Silence settled over the boat as the five live people studied the faces of the four dead ones. Roger was right; they were looking at three men and a woman, all dressed for cold weather fishing except for hats. Only the woman wore one, an oilcloth drover’s hat pulled down far enough that only a few strands of white-blond hair escaped to frame a squarish face obviously softer and more feminine than the others.

“Could be worse,” said Sloan.

“You’ve seen a lot more than I have,” said Osborne. He shrugged. This speculation was going nowhere, and a cold wind was picking up. “Peaceful, maybe, but they don’t look happy to be doing whatever it was they were doing. Does that make sense?”

No one answered.

Sloan nodded to himself as if he agreed with Osborne. “Okay, Doc, what do we do next here?”

Osborne leaned in over the first body. “If you’ll hold this one to the side like this,” he said to Roger as he deftly pulled the jaw open. “Fine, good.” The adrenaline rush worked well to keep his hands and fingers warm in their thin rubber gloves. He ran an index finger across the ridges of the tooth surfaces, back behind the molars; he set both hands to each side of the jaw, measuring from ear to chin; then he quickly sketched on a small pad notes detailing fillings, caps, crowns.

The second jaw held a partial denture.

“Jackpot,” Osborne said softly and looked up at Sloan. “This denture will have a registration number on it you can trace to the lab where it was made.”

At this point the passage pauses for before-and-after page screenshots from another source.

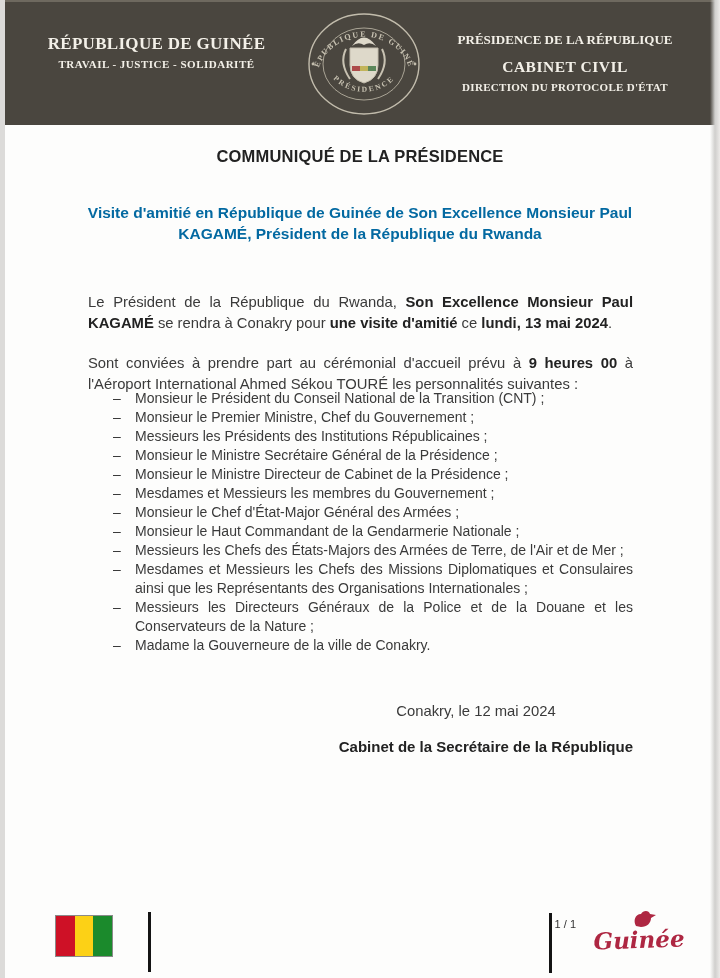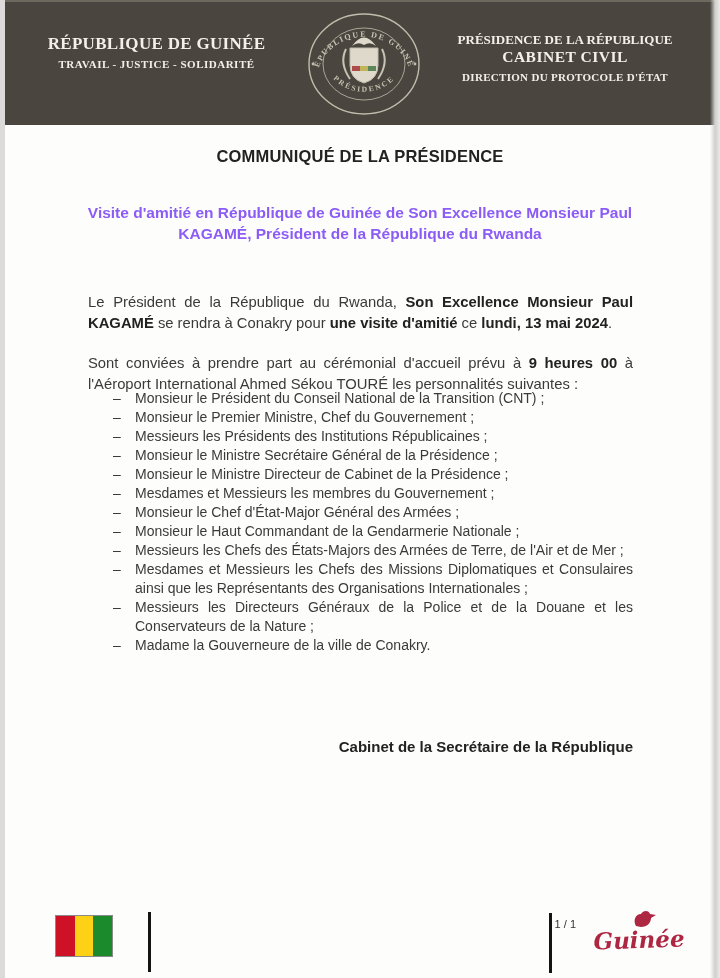--- a/index.html
+++ b/index.html
@@ -23,7 +23,7 @@
   .hdr-right{position:absolute;left:436px;top:30px;width:250px;text-align:center;
     color:#f3f0e8;font-family:"Liberation Serif", serif;}
   .hdr-right-l1{font-size:13px;font-weight:bold;}
-  .hdr-right-l2{font-size:15.5px;font-weight:bold;margin-top:0;letter-spacing:.5px;}
+  .hdr-right-l2{font-size:15.5px;font-weight:bold;margin-top:10px;letter-spacing:.5px;}
   .hdr-right-l3{font-size:11px;font-weight:bold;margin-top:5px;letter-spacing:.3px;}
   .emblem{position:absolute;left:302px;top:9px;width:116px;height:106px;}
   

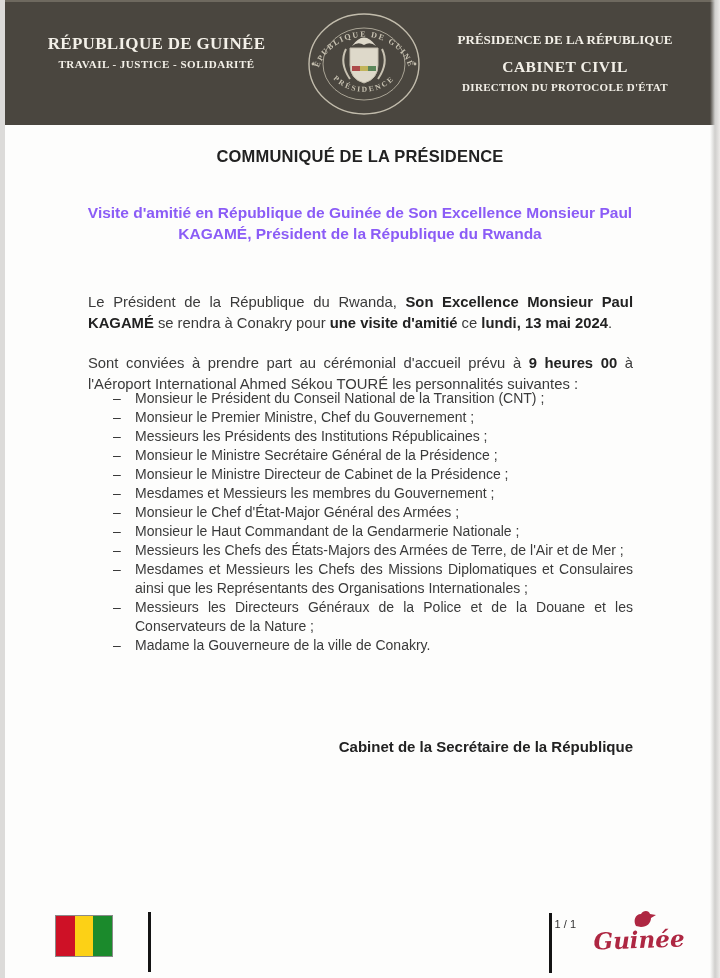--- a/index.html
+++ b/index.html
@@ -30,7 +30,7 @@
   .doc-title{position:absolute;top:147px;left:0;width:720px;text-align:center;
     font-weight:bold;font-size:16.5px;color:#222;letter-spacing:.2px;}
   .doc-subtitle{position:absolute;top:202px;left:70px;width:580px;text-align:center;
-    font-weight:bold;font-size:15.5px;line-height:21px;color:#8b5cf6;}
+    font-weight:bold;font-size:15.5px;line-height:21px;color:#0369a1;}
   .para{position:absolute;left:88px;width:545px;font-size:14.8px;line-height:21px;
     text-align:justify;color:#3a3a3a;}
   .para .b{font-weight:bold;color:#222;}

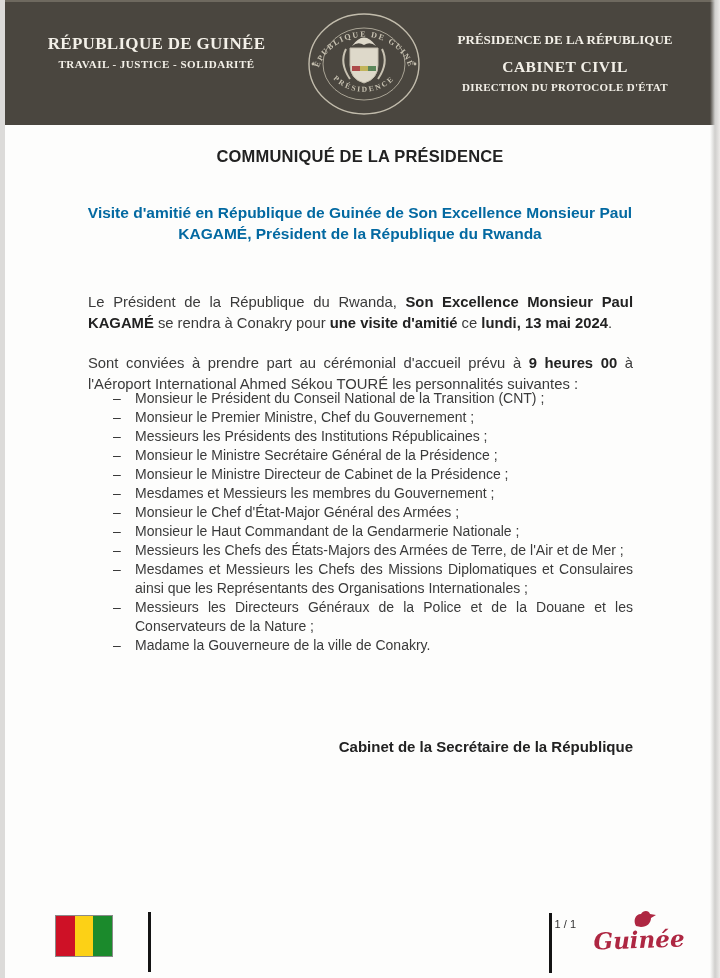--- a/index.html
+++ b/index.html
@@ -163,6 +163,7 @@
       </div>
     </div>
 
+  <div class="date-line">Conakry, le 12 mai 2024</div>
 
   <div class="signature">Cabinet de la Secrétaire de la République</div>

As he had with the first, he made a rapid sketch of the jaw and skull configuration. The act of sketching took him back to his youth, a time when he thought he could choose between being a concert pianist or a sculptor. Reality set in later, of course; dentistry paid the bills. But even in dental school, he had loved studying skeletal structure, the sculptor in him admiring of the aesthetics that made the difference between male and female.

Male skulls, like the ones he was examining, aside from their differing overlay of flesh were, in fact, very similar: robust, knobby, and larger than female skulls, with more pronounced jaws and heavier brows.

As Osborne worked, he numbered the pages in the corners, then took one piece of paper, put only a number on it and set it on the body for Ray to shoot so notes and bodies could be easily matched.

Sloan stood alongside, making notes of the clothing and other details of each body to bolster the ID as a backup, should any of Ray’s photos not turn out. As Osborne finished, Sloan had Roger confirm the sex of each victim while the younger deputy tried to peg hair color and Ray shot close-ups of everything.

“No wounds that I can see,” said Roger, huffing a little as he heaved the bodies through the process.

Osborne’s hands moved deftly. The ice had preserved the bodies well, and no exposure to air meant no odor.

“I feel like I’m working on statues,” he said, before leaning into the last mouth. “This isn’t nearly as bad as my war work. You may want to mention in your notes, John, that these are mature adults, and they are likely to be fairly well-to-do. So far, each one has had good dental care,
expensive
dental care. In my opinion, these are people who certainly cared about their appearance. Professionals, perhaps?” He looked down at the fourth and final victim. He had saved the woman for last.